A grand-challenge algorithm consists of code for extracting information from ITK images. The web-interface allows algorithm administrators to upload, test, demonstrate, and share algorithms. Algorithm administrators can upload an algorithm as a Docker image and subsequently run those on various images. After choosing an algorithm and submitting an image, an instance of the algorithm will be launched with the current submitted image attached as a Docker volume. Subsequently, the algorithm must produce a JSON file containing the results of the algorithm and can optionally produce one or more ITK output images. After successful processing, the results can be inspected and downloaded by the algorithm administrator. Additionally, the algorithm administrator can give other users permission to upload their own images and to download and inspect results as well. Similarly to challenge evaluations, instances of the images will be scheduled by Celery on an available Docker host.

Whilst challenge administrators are free to implement the evaluations and algorithms in any language they choose, we have developed Evalutils, a Python 3.6+ package that assists the creation of evaluation and algorithm containers. The package uses CookieCutter to generate project templates for Classification, Segmentation and Detection challenges and algorithms, provides methods to validate submissions and give feedback to the participants, and to score evaluations using a statistics library designed for medical imaging tasks.

Reproducible Science

Researchers are now able to use the framework as a platform for reproducible science and algorithm archival. If the data can be shared publicly they are separately archived to Zenodo where they receive a DOI or distributed via Academic Torrents if the data are large. Those developing algorithms set their problem up as a challenge on grand-challenge.org and are expected to produce three containers:

a training container that trains the model and produces all the figures in the paper,
an algorithm container that executes the model on new data and produces a prediction,
an evaluation container that will score predictions.
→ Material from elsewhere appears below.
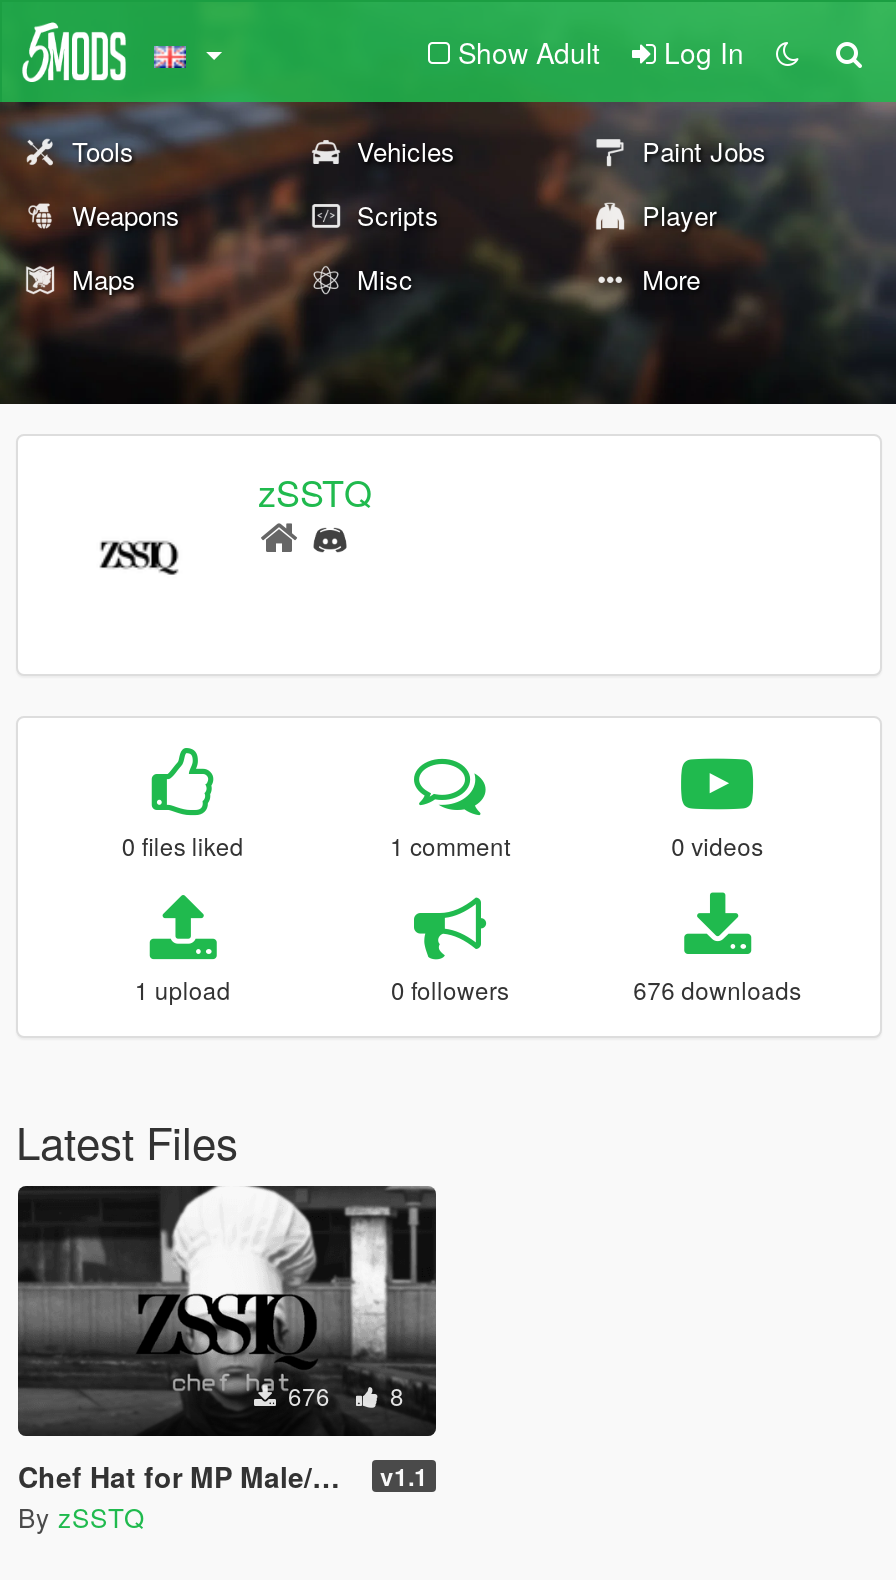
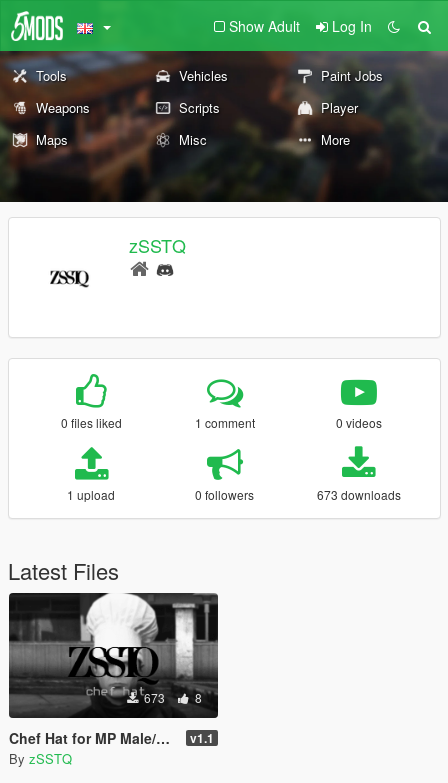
- 676 downloads
+ 673 downloads

- 676 8
+ 673 8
Whilst the training container is archived and executed on our HPC systems, researchers are able to upload algorithm containers to Grand Challenge in the same manner as for evaluation containers.

Integration into Annotation Workflows and Clinical Use

For clinical validation, these models need to be executed on diverse data from heterogeneous sources. Authorised algorithm users are now able to upload their own data and generate predictions from any of the archived model containers available to them. Instances of these model containers are scheduled similarly to the evaluation containers, only that the Nvidia Docker runtime is used and a GPU is attached to the container instance if required.

The predictions generated then need to be assessed in an environment the clinician is familiar with. Our group has previously developed CIRRUS for creating workstations, which is built on MeVisLab and has been used as part of commercial CE and FDA certified products for Chest-CT screening. We have now extended the platform to make it accessible via a web browser so that clinicians are able to launch viewer instances wherever they are located, access algorithms and load any image and prediction available to them on Grand Challenge via a REST API. A clinician can then provide feedback on algorithm performance, generating more ground truth data by correcting the predictions, helping the algorithm developer close the validation gap.

Reader studies

Ground-challenge.org also features a reader study section. A reader study enables users to have a set of readers answer a set of questions about a set of cases. Images for each case can be added in .mha, .mhd/.zraw, .tiff, .jpeg and .png format and an expanding number of dicom files is also supported. These images can be presented in multiple viewports in the study. User progress can be tracked by the study's editors and answers can be exported in .csv format.

An added feature to the reader study functionality is the ability to add ground truth via csv. This makes it possible to monitor the perfomance of readers in a separate statistics view, as well as give an indication of the difficulty of each of the questions and each of the cases. With this feature, reader studies can be used as an educational platform as well.